[Stored records]
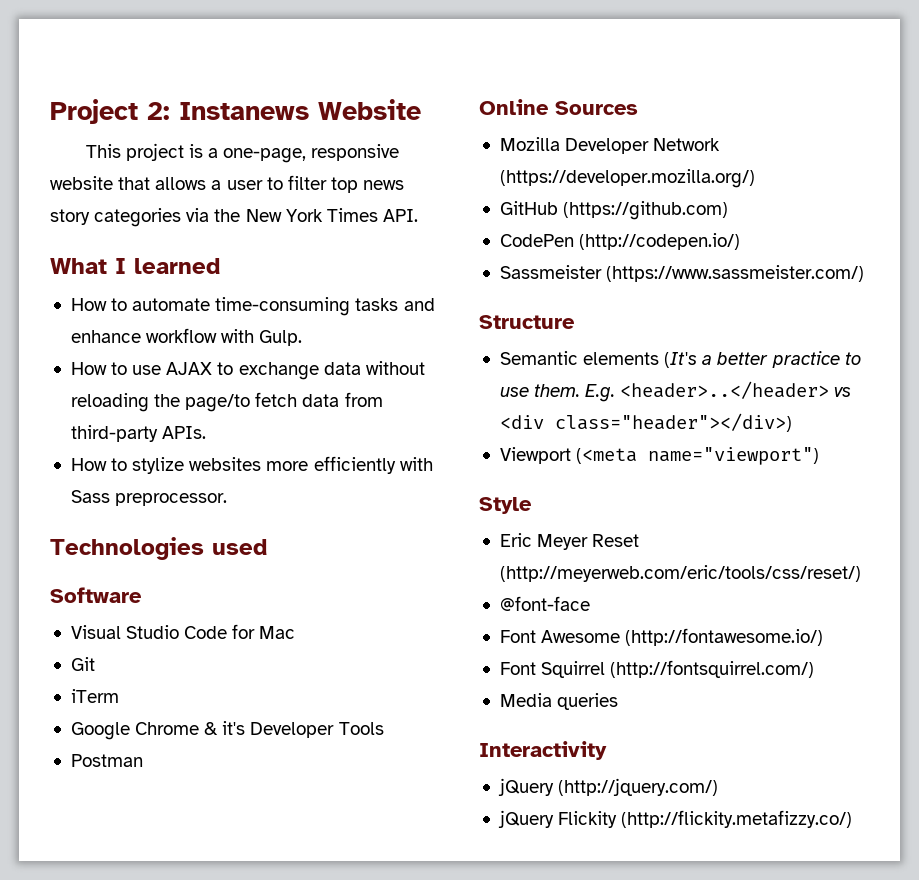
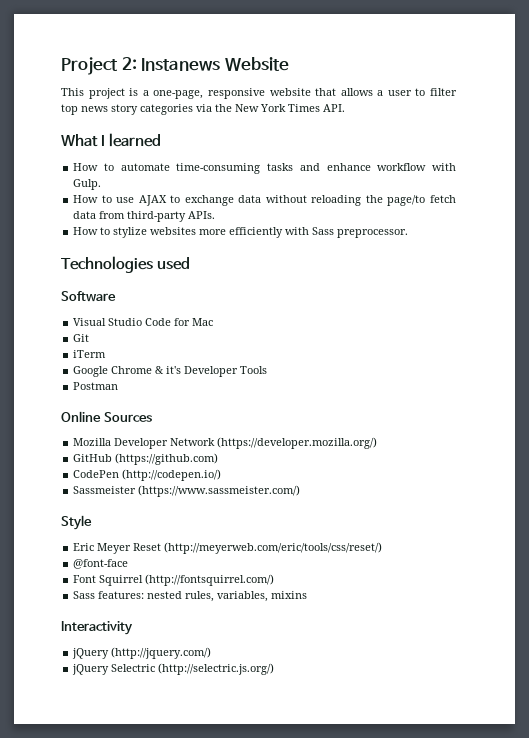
[479,315,575,329] [499,351,861,368] [499,381,852,402] [499,413,792,432] [499,447,820,465] // Structure // Semantic elements (It's a better practice to use them. E.g. <header>..</header> vs <div class="header"></div>) // Viewport (<meta name="viewport") -> (301, 491) none
[499,628,824,646] // Font Awesome (http://fontawesome.io/) -> (129, 564) none
[499,693,619,710] Media queries -> [73,591,308,602] Sass features: nested rules, variables, mixins
[558,810,853,828] Flickity (http://flickity.metafizzy.co/) -> [111,663,275,675] Selectric (http://selectric.js.org/)

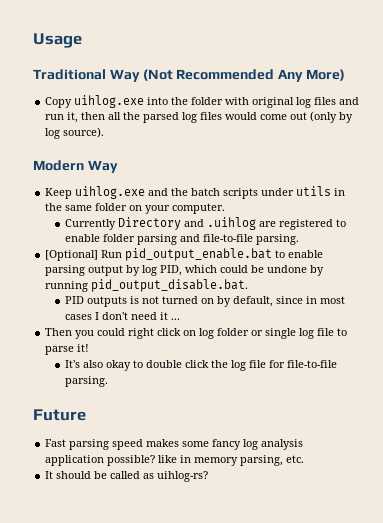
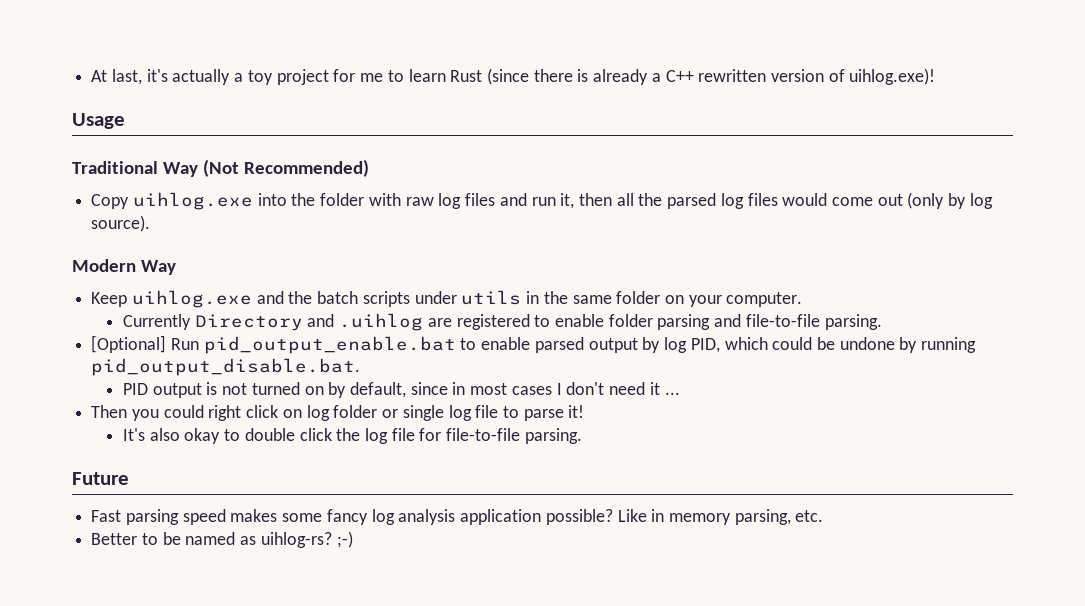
(33, 40) none -> [91,68,936,85] At last, it's actually a toy project for me to learn Rust (since there is already a C++ rewritten version of uihlog.exe)! //
[176,69,345,82] Recommended Any More) -> [244,159,370,177] Recommended)
[252,97,295,108] original -> [405,197,434,206] raw
[45,265,86,276] parsing -> [534,337,584,353] parsed
[87,296,128,307] outputs -> [152,383,202,398] output
[158,455,178,463] like -> [617,509,647,522] Like
[45,471,141,479] It should be called -> [91,532,236,545] Better to be named
(209, 476) none -> [336,531,353,548] ;-)

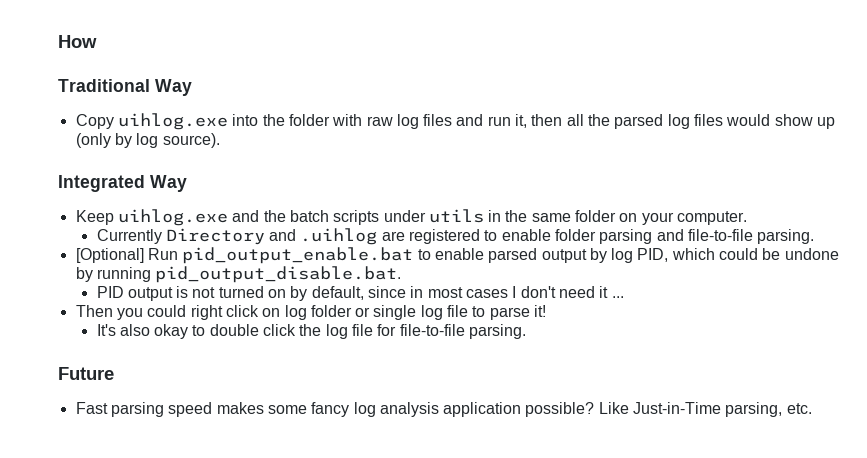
[91,68,936,85] [72,113,125,129] At last, it's actually a toy project for me to learn Rust (since there is already a C++ rewritten version of uihlog.exe)! // Usage -> [58,35,97,48] How
[203,159,370,177] (Not Recommended) -> (192, 87) none
[832,194,903,206] come out -> [774,114,836,129] show up
[72,259,136,272] Modern -> [58,175,145,192] Integrated
[651,509,731,525] in memory -> [633,402,722,414] Just-in-Time
[91,531,353,548] // Better to be named as uihlog-rs? ;-) -> (812, 408) none

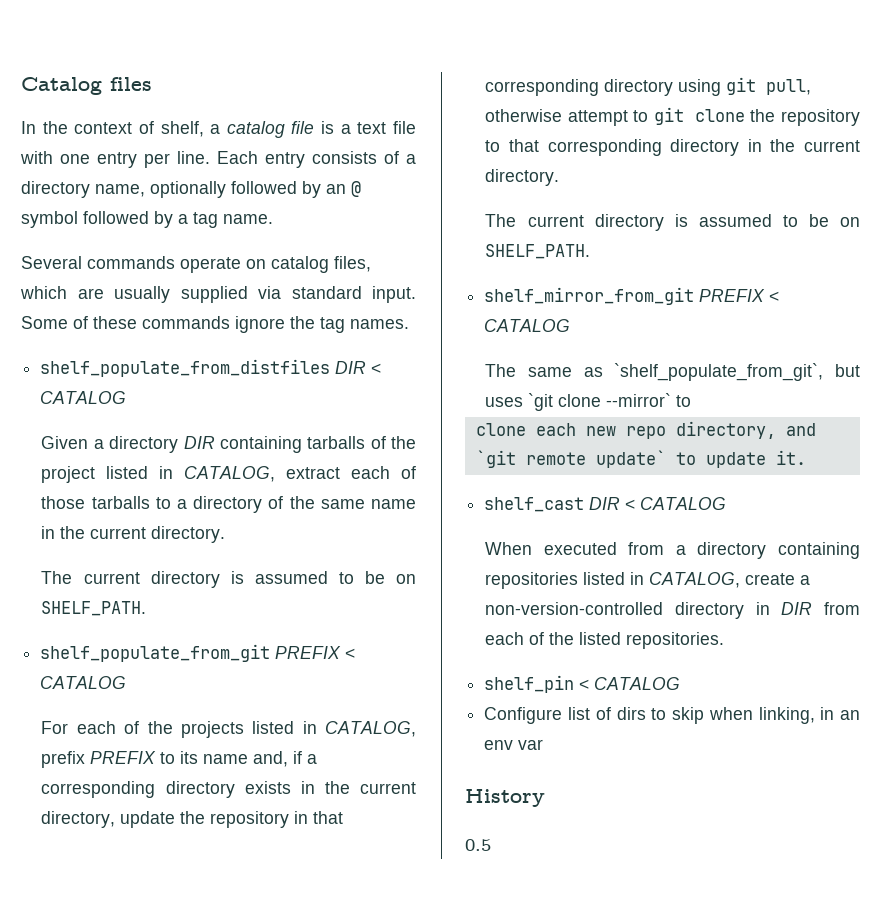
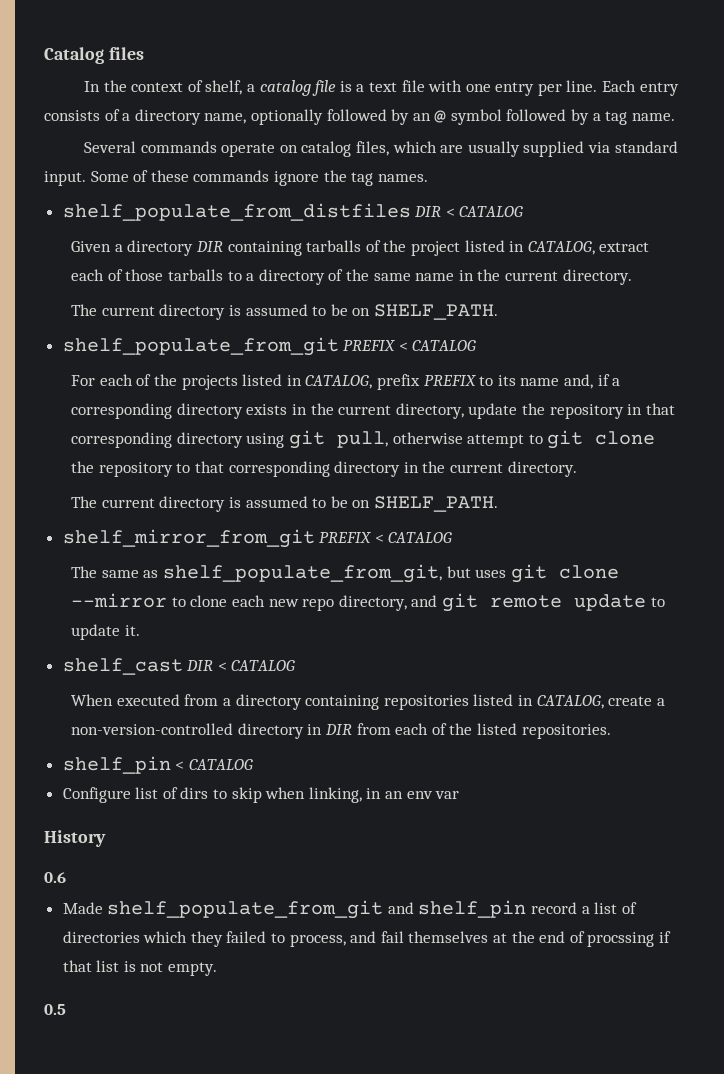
[614,363,824,381] `shelf_populate_from_git`, -> [163,564,443,583] shelf_populate_from_git,
[528,393,692,411] `git clone --mirror` to // -> [510,564,619,583] [71,593,186,608] git clone --mirror to
[475,450,666,468] `git remote update` -> [441,593,646,612] git remote update
(545, 798) none -> [44,872,66,883] [62,900,637,919] [62,931,671,947] [62,960,218,976] // 0.6 // Made shelf_populate_from_git and shelf_pin record a list of directories which they failed to process, and fail themselves at the end of procssing if that list is not empty.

WHAT THE TASK ASKS: Your output should consist only of the lines from the one containing "clone --mirror to" to the end of the records above, each retyped exactly.

ANSWER SECTION:
[528,393,692,411] `git clone --mirror` to // -> [510,564,619,583] [71,593,186,608] git clone --mirror to
[475,450,666,468] `git remote update` -> [441,593,646,612] git remote update
(545, 798) none -> [44,872,66,883] [62,900,637,919] [62,931,671,947] [62,960,218,976] // 0.6 // Made shelf_populate_from_git and shelf_pin record a list of directories which they failed to process, and fail themselves at the end of procssing if that list is not empty.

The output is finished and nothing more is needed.